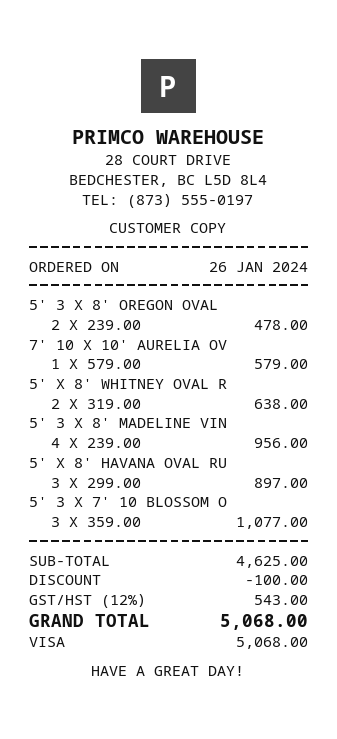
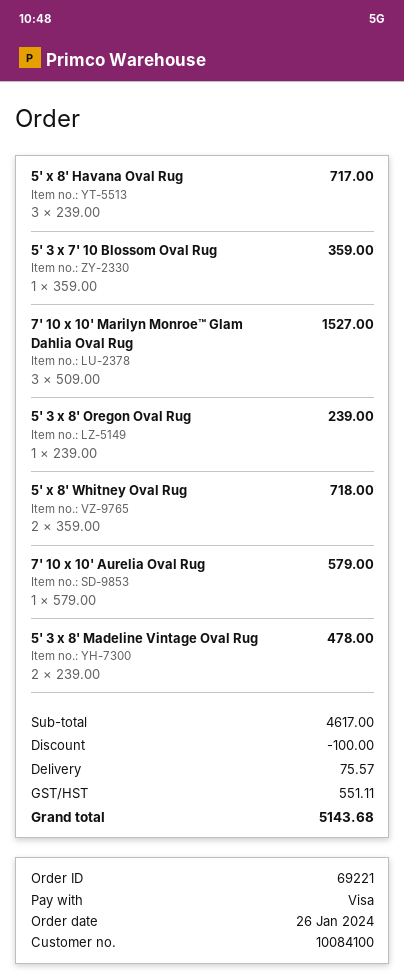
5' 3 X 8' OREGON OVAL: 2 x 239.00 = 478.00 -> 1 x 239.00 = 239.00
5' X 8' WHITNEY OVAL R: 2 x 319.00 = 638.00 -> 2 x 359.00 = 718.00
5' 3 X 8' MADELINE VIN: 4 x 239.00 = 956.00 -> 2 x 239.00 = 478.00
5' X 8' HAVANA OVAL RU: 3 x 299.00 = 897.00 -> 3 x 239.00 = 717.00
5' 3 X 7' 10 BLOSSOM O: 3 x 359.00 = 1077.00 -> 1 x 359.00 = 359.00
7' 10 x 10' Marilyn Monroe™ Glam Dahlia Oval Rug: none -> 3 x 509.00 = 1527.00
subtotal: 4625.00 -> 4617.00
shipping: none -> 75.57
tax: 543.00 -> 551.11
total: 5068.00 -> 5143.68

▶ **Goal of the exercise**
The expected answer is the full listing above, transcribed exactly and without pictures.

▶ **Answer section**
5' 3 X 8' OREGON OVAL: 2 x 239.00 = 478.00 -> 1 x 239.00 = 239.00
5' X 8' WHITNEY OVAL R: 2 x 319.00 = 638.00 -> 2 x 359.00 = 718.00
5' 3 X 8' MADELINE VIN: 4 x 239.00 = 956.00 -> 2 x 239.00 = 478.00
5' X 8' HAVANA OVAL RU: 3 x 299.00 = 897.00 -> 3 x 239.00 = 717.00
5' 3 X 7' 10 BLOSSOM O: 3 x 359.00 = 1077.00 -> 1 x 359.00 = 359.00
7' 10 x 10' Marilyn Monroe™ Glam Dahlia Oval Rug: none -> 3 x 509.00 = 1527.00
subtotal: 4625.00 -> 4617.00
shipping: none -> 75.57
tax: 543.00 -> 551.11
total: 5068.00 -> 5143.68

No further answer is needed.